A minute's sting can prevent a week's worth of misery.

Every year, it seems the CDC warns us about a new flu variety, bandying about names that seem more like grid locations in a game of Battleship than actual descriptions:  H1N1, H2N1, and now H5N1 – or technically, H5N1 2.3.2.1. This new form of so-called “bird flu” is a highly pathogenic and dangerous strain of avian flu that first showed up a year ago and appears to be driving a resurgence of the H5N1 virus.

So what’s the difference between an H1N1 and an H5N1? What do these letter/number combos mean? Drs. Mike Martin and Barrett Slenning, epidemiology and population health experts, explain how flu strains are named.

First of all, the H and the N are abbreviations for two structures found on the surface of influenza viruses. The H is hemagglutinin, which helps the virus to attach to cells, and the N is neuraminidase, which aids the virus in escaping from a host cell once it has reproduced. There are 16 identified H types, and nine N types.

Humans can be infected by influenza carrying the H1, H2, H3, H5, H7, H9 and H10 types. Wild and domestic birds can be infected by all 16 of these types, and pigs can be infected by three of the 7 H-types that also infect humans. So H5N1 is named for the type of hemagglutinin and neuraminidase proteins that the researchers who discovered the strain saw on the surface of the virus.

But wait, there’s more! If you want to get really technical about naming these things, then you have to go back a bit further. There are three major types of influenza: A, B, and C. Animals and humans can be infected by type A influenza, but B and C generally infect only humans. So when naming a flu strain, there’s a particular convention that looks like this: Type/animal or human (if blank it means it came from a human)/location of index – or first recorded – case/number of laboratory where index case was recorded/year found/strain. So an example of a full name for a Type A influenza is A/chicken/Hong Kong/202/97/H5N1, which is one of the first highly pathogenic avian H5N1 strains discovered in 1997.

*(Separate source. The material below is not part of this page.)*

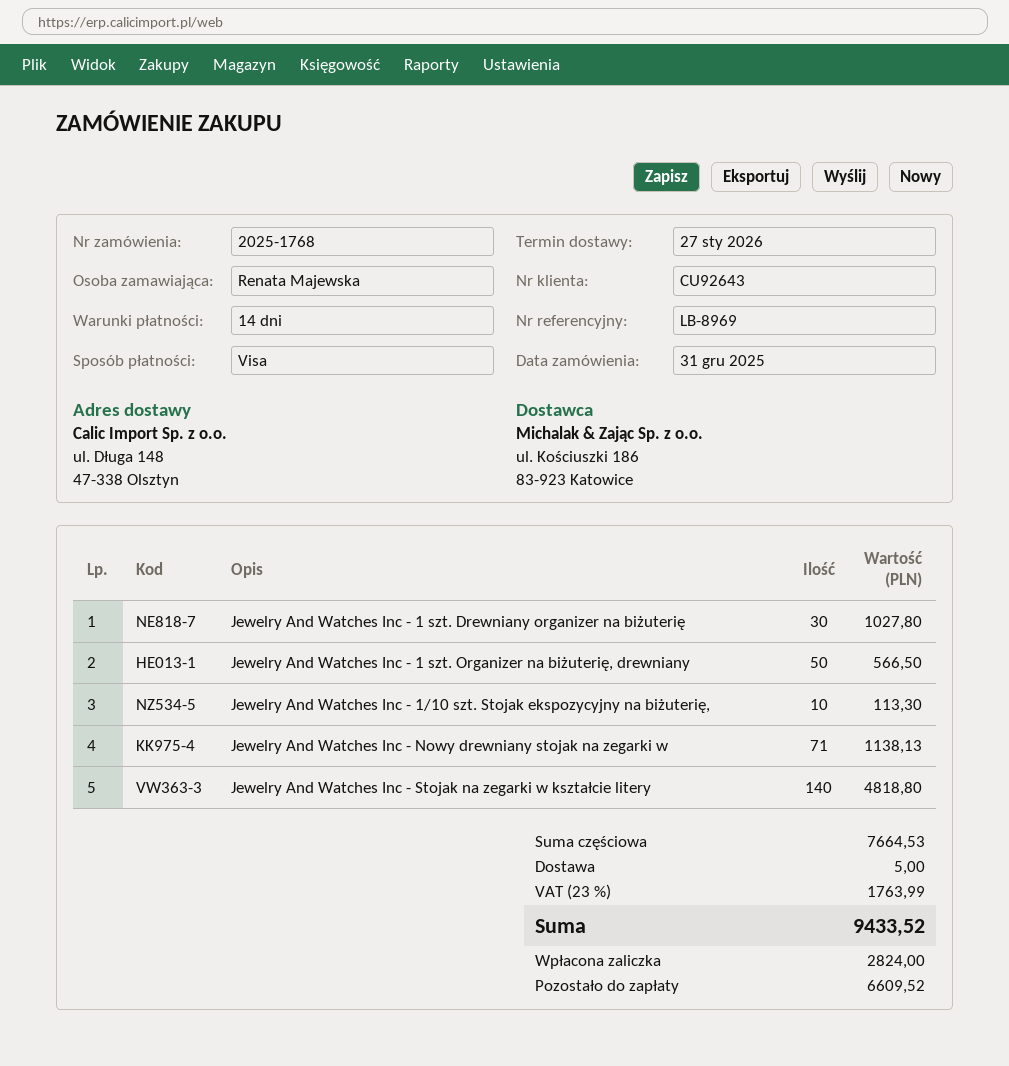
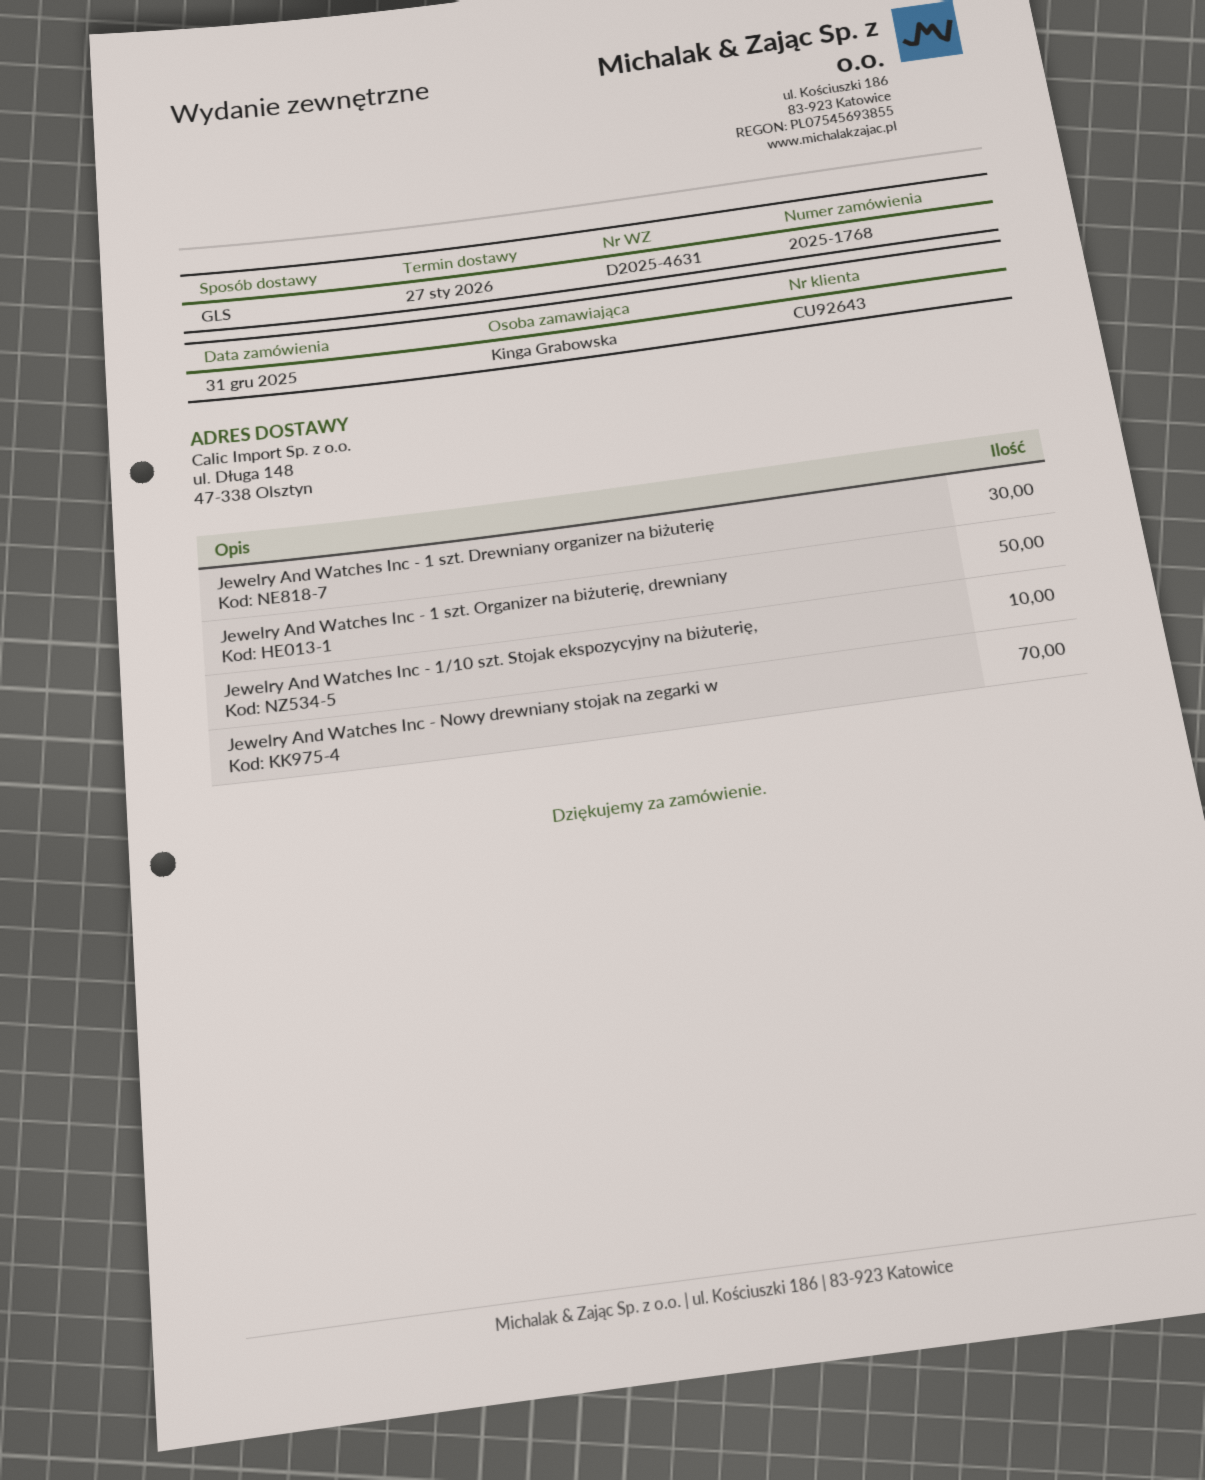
ordered by: Renata Majewska -> Kinga Grabowska
Jewelry And Watches Inc - Nowy drewniany stojak na zegarki w: 71 -> 70
Jewelry And Watches Inc - Stojak na zegarki w kształcie litery: 140 -> none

And if you want to get all biblical about it, and figure out exactly which strain “begat” the current one, you can append numbers that indicate which genetic clade (or sub-family) the strain derived from – that’s where the 2.3.2.1 I mentioned earlier comes from. Slenning clarifies:

“Think of how a legal document is written: The text has different sections comprised of subsections, sub-subsections, and clauses. That is how deep the original 1997 highly pathogenic Asian-strain H5N1 has gone in its evolution. There are at least 10 major clades (the first number), a few of which may now be extinct. Clade 2 emerged around 2005, and is the clade that jumped out of Asia and went west into Europe and Africa that winter. It has developed related groupings within the clade. Some of those groupings have divided into further subgroupings. These are all determined by way of DNA characterizations and statistical models doing lots of comparisons across different strains and samples. So, 2.3.2.1 are all descendants of 2.3.2, which is a descendant of 2.3, which is a descendant of clade 2, which is a descendant of the original H5N1 that emerged as a human pathogen in Hong Kong in 1997.”

I know, right?

The takeaway here is that influenza is an ever-evolving virus, and that epidemiologists are constantly working to pin down where and how it’s changing. The good news? Scary name aside, most of the influenza experts do not seem especially upset about H5N1 2.3.2.1; it’s a fairly predictable result of normal flu evolution. That said, the flu still stinks, no matter what its name is.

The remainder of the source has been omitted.